The overhead of constructing a Hash object in order to call Hash.Write greatly diminishes it's utility for small buffers.
Consider the following micro-benchmark:
var source = []byte("hello, world") // 12 bytes long
var sink uint64
func BenchmarkMapHash(b *testing.B) {
var seed = maphash.MakeSeed()
for i := 0; i < b.N; i++ {
var h maphash.Hash
h.SetSeed(seed)
h.Write(source)
sink = h.Sum64()
}
}
//go:linkname runtime_memhash runtime.memhash
//go:noescape
func runtime_memhash(p unsafe.Pointer, seed, s uintptr) uintptr
func BenchmarkUnsafeHash(b *testing.B) {
for i := 0; i < b.N; i++ {
sink = uint64(runtime_memhash(*(*unsafe.Pointer)(unsafe.Pointer(&source)), 0, uintptr(len(source))))
}
}
On my machine this produces:
BenchmarkMapHash 56459700 21.6 ns/op
BenchmarkUnsafeHash 246443527 4.90 ns/op
Directly using runtime_memhash is around ~4x faster since it avoids all the unnecessary state contained by Hash that are relatively pointless when hashing a single small string.

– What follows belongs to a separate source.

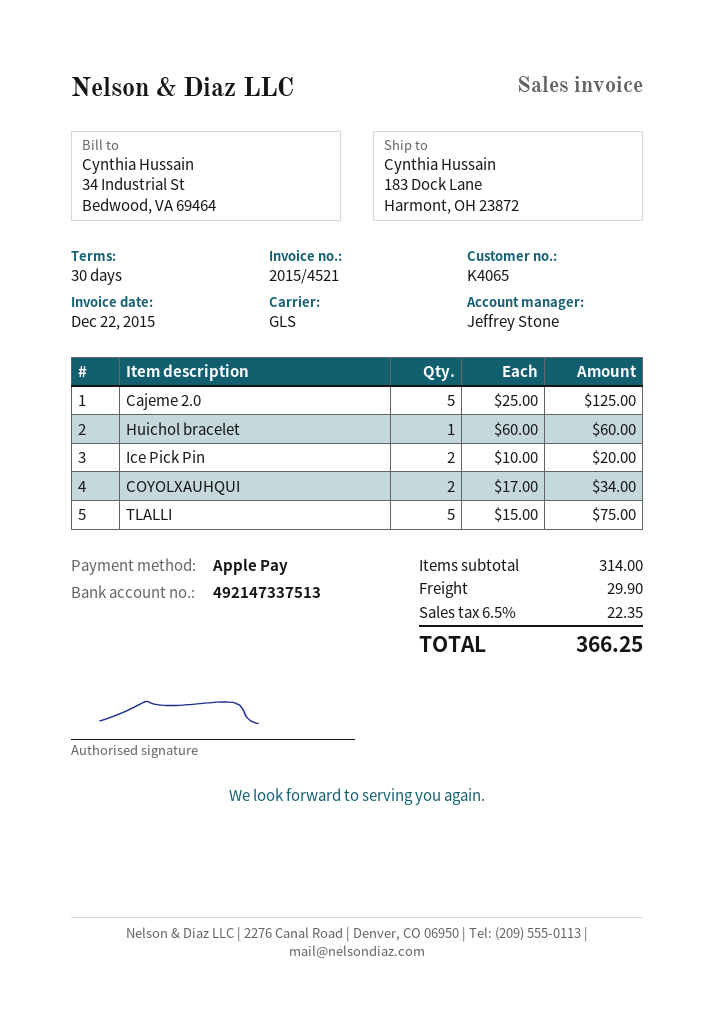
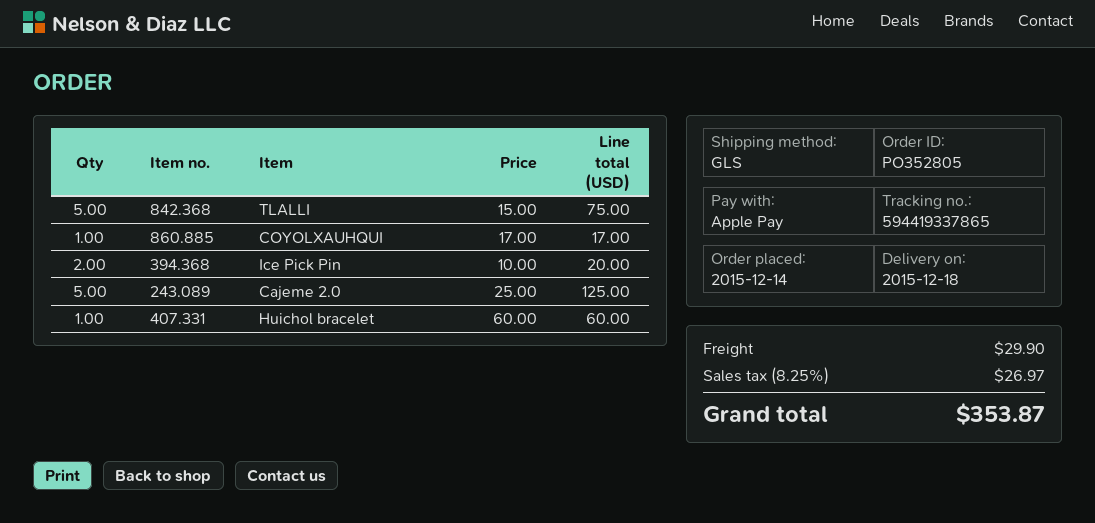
COYOLXAUHQUI: 2 x 17.00 = 34.00 -> 1 x 17.00 = 17.00
tax: 6.5% = 22.35 -> 8.25% = 26.97
total: 366.25 -> 353.87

I propose adding the following API:
func Sum(b []byte, seed Seed) uint64
where the function is a thin wrapper over runtime_memhash. It takes Seed as an input to force the user to think about the application of seeds.
I chose the name Sum to be consistent with md5.Sum or sha1.Sum.
I found hash/maphash was unusable for string hashing in a custom map implementation due to performance. It was better to use runtime.strhash directly (..and accept potential future maintenance hassle).
Ideally maphash.Sum([]byte(s), seed) would also be Fast, but this requires some compiler improvements. Maybe SumString should be added as well to address this use case?
Ideally
maphash.Sum([]byte(s), seed)would also be Fast, but this requires some compiler improvements. MaybeSumStringshould be added as well to address this use case?
See #2205. I didn't propose SumString cause I'm still hoping for a compiler optimization to avoid these cases.
for i := 0; i < b.N; i++ {
var h maphash.Hash
h.SetSeed(seed)
h.Write(source)
sink = h.Sum64()
}
This is not how it's supposed to be used. You're supposed to do:
var h maphash.Hash
h.SetSeed(seed)
for i := 0; i < b.N; i++ {
h.Reset()
h.Write(source)
sink = h.Sum64()
}
Can you try that instead?
Can you try that instead?
The runtime drops from ~22ns to 20ns, but it's still much slower compared to a direct hash on a []byte (~5ns).
@dsnet, is there a fundamental reason why Write+Sum64 should be so much slower than a single call?
Back when SetSeed was in the loop, I could see SetSeed being fundamentally unnecessarily expensive.
But why is Write+Sum64 fundamentally slower than one call? Do we just have a performance bug somewhere?
I see several reasons for slowdown:
Hash.Write always performs a copy on the input slice. It's not clear to me how to avoid the copy without fundamentally changing the operation of how Hash works. For hashing short strings, half the time is spent on copying (i.e., avoiding the copy brings runtime to 10ns).Hash.Reset, Hash.Write, Hash.Sum64, and Hash.initSeed are not inlineable. With some massaging, we can probably get all of them except Hash.Write to be inlined. Doing so saves a few more ns.I see. So the copy during the large writes is a bug - we should just hash those bytes directly. Then the benchmark, which hashes a multiple of 64 bytes, would have no copies at all. At that point it seems like the only win is Write+Sum64 combined knowing that the final copy isn't needed. But maybe that's too small a win.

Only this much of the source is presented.